#### [RECORD SET]
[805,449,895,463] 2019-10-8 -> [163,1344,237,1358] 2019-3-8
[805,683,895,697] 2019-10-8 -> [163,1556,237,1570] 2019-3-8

---

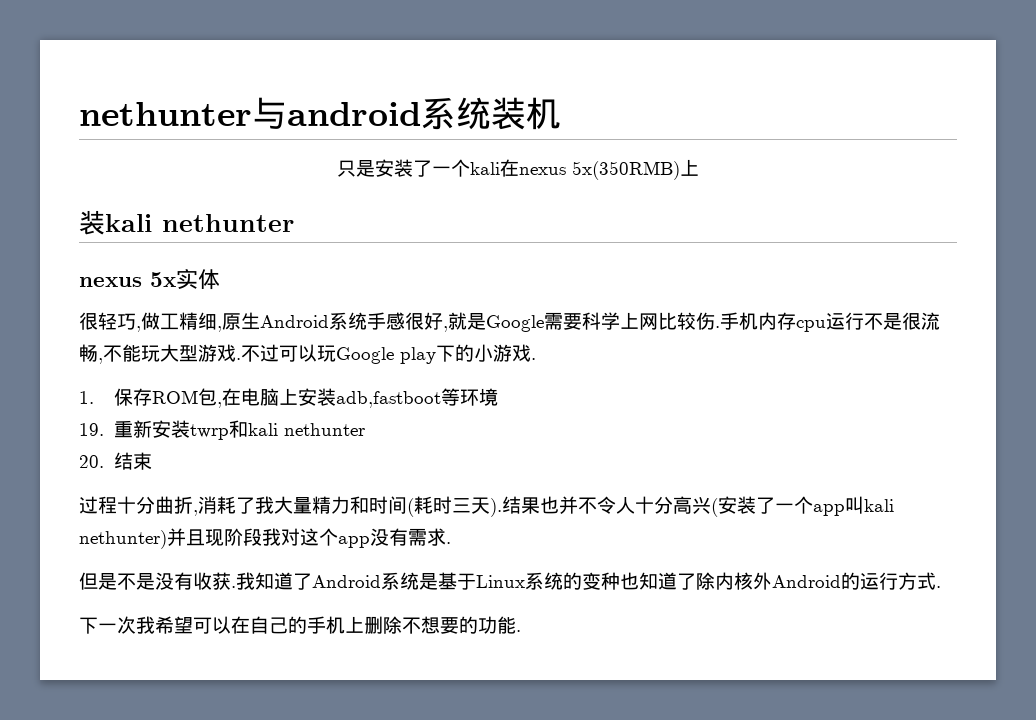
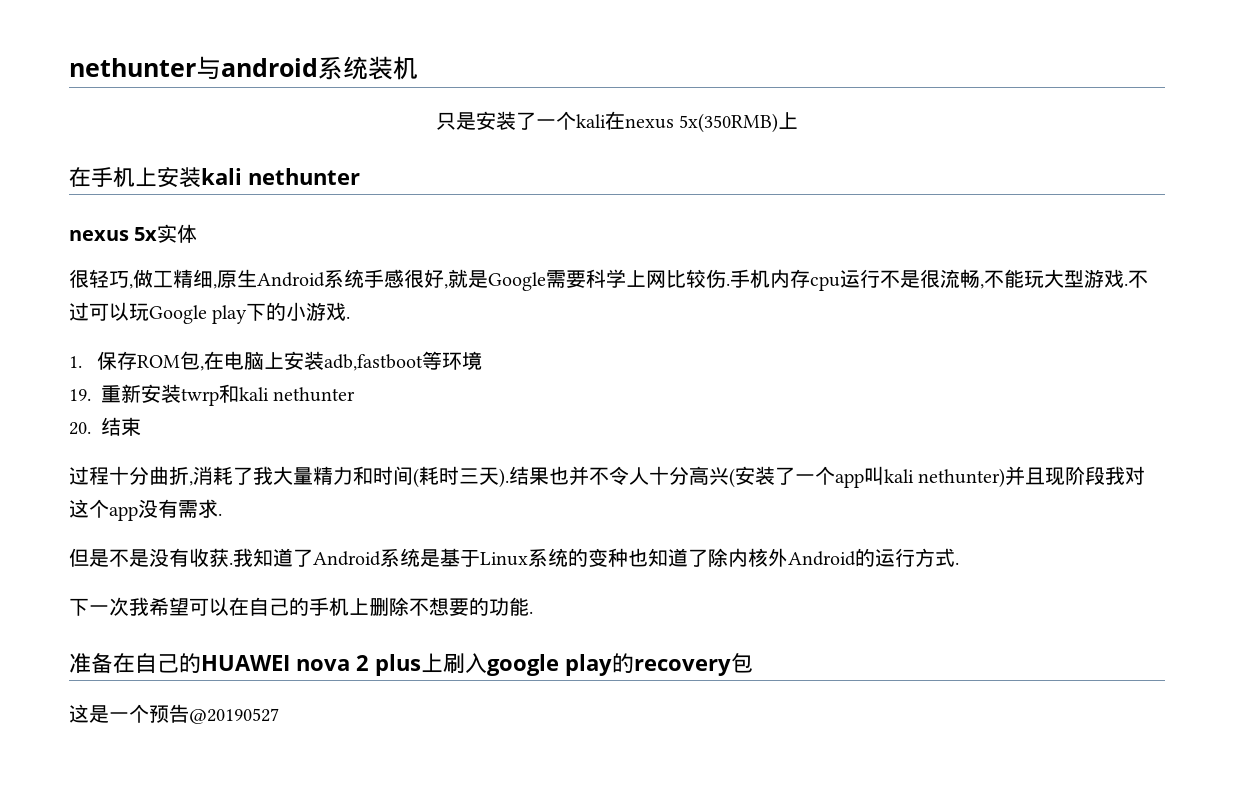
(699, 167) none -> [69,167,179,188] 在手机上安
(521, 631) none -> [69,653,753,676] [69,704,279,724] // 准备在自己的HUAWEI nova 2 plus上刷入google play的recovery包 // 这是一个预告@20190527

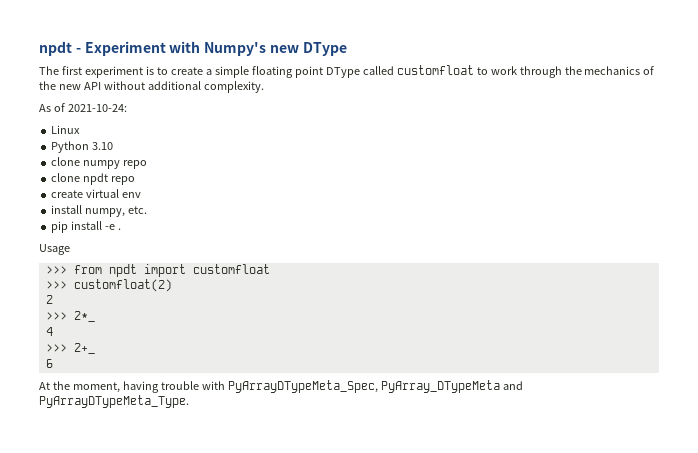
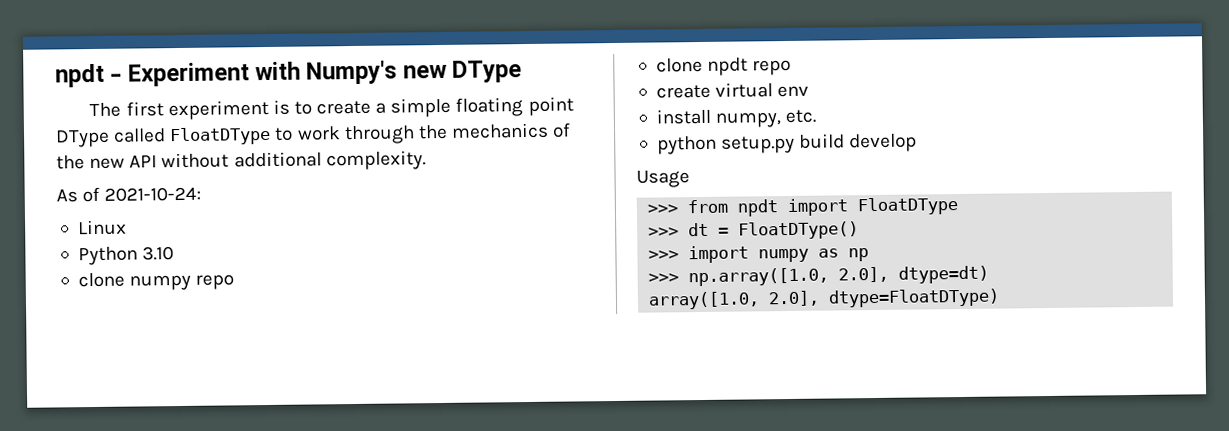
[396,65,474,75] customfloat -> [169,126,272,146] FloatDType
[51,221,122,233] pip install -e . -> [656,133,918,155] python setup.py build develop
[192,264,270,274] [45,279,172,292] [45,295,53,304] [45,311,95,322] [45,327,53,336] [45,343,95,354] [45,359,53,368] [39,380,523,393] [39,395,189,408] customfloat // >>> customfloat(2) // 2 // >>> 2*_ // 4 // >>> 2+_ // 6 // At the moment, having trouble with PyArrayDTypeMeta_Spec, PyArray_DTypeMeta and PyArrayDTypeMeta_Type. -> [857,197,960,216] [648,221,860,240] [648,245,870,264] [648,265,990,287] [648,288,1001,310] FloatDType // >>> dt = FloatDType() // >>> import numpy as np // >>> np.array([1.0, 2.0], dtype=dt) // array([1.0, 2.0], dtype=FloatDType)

---

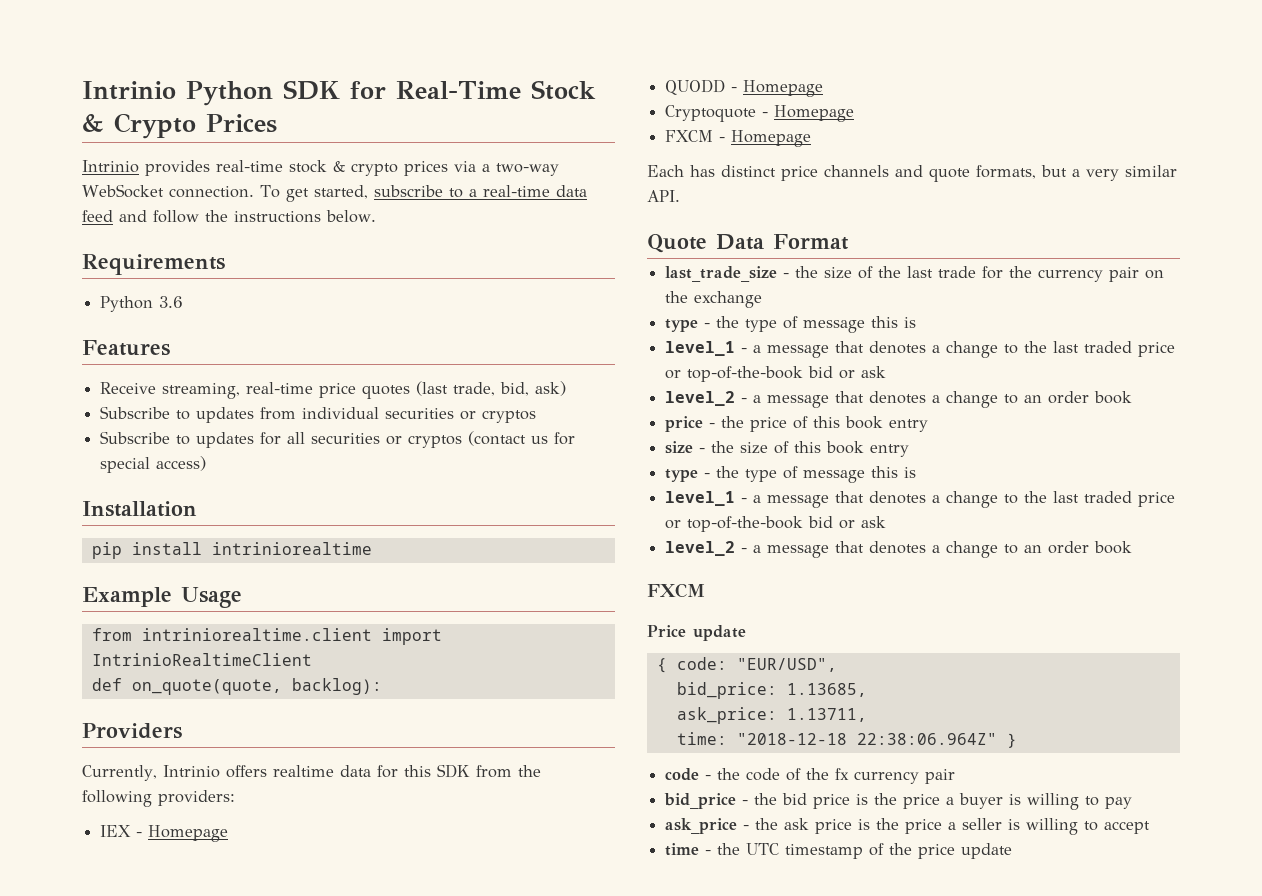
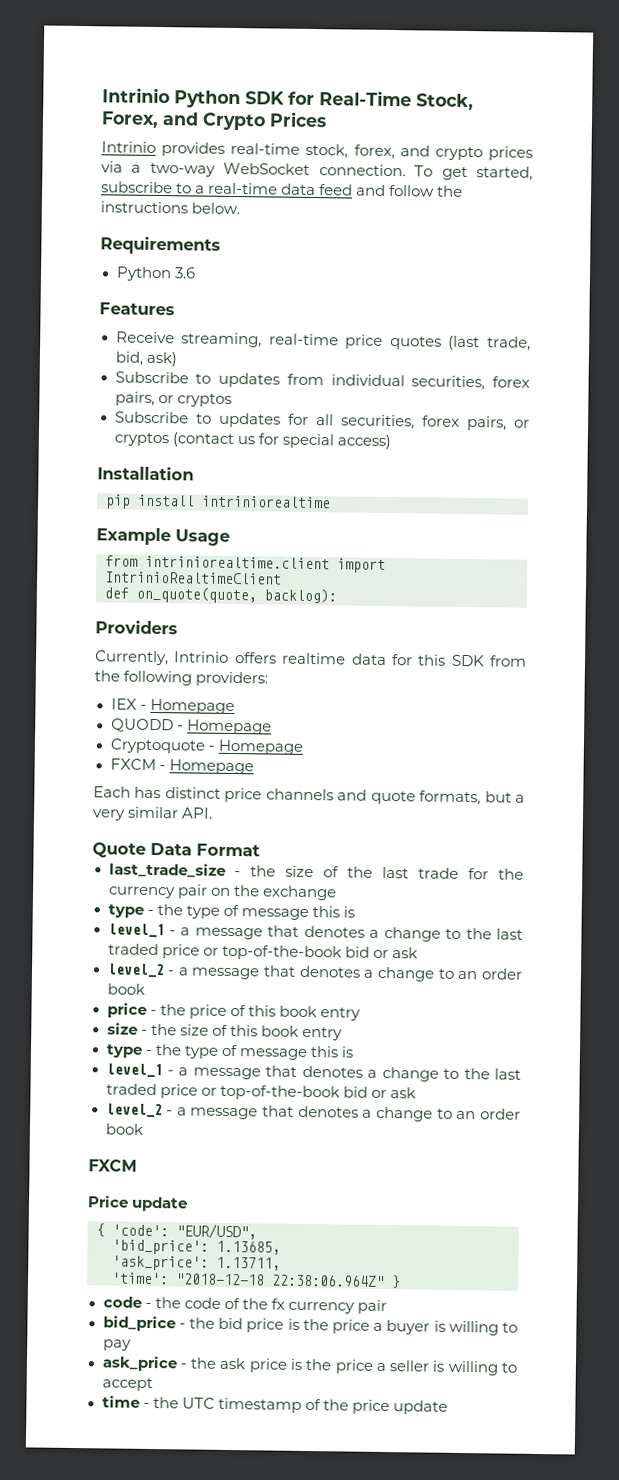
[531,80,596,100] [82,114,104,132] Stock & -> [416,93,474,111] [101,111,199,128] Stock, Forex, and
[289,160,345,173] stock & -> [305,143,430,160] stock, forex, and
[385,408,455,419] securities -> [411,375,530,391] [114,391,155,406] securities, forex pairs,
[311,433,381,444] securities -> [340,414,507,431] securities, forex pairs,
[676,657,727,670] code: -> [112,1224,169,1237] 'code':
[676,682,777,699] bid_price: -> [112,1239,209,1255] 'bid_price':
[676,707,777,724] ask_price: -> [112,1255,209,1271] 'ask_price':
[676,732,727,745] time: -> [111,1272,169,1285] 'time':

#### [WORK TO BE COMPLETED]
The number of lines in this listing that hold "pairs" is the only answer required.

#### [RESPONSE TO THIS EXERCISE]
2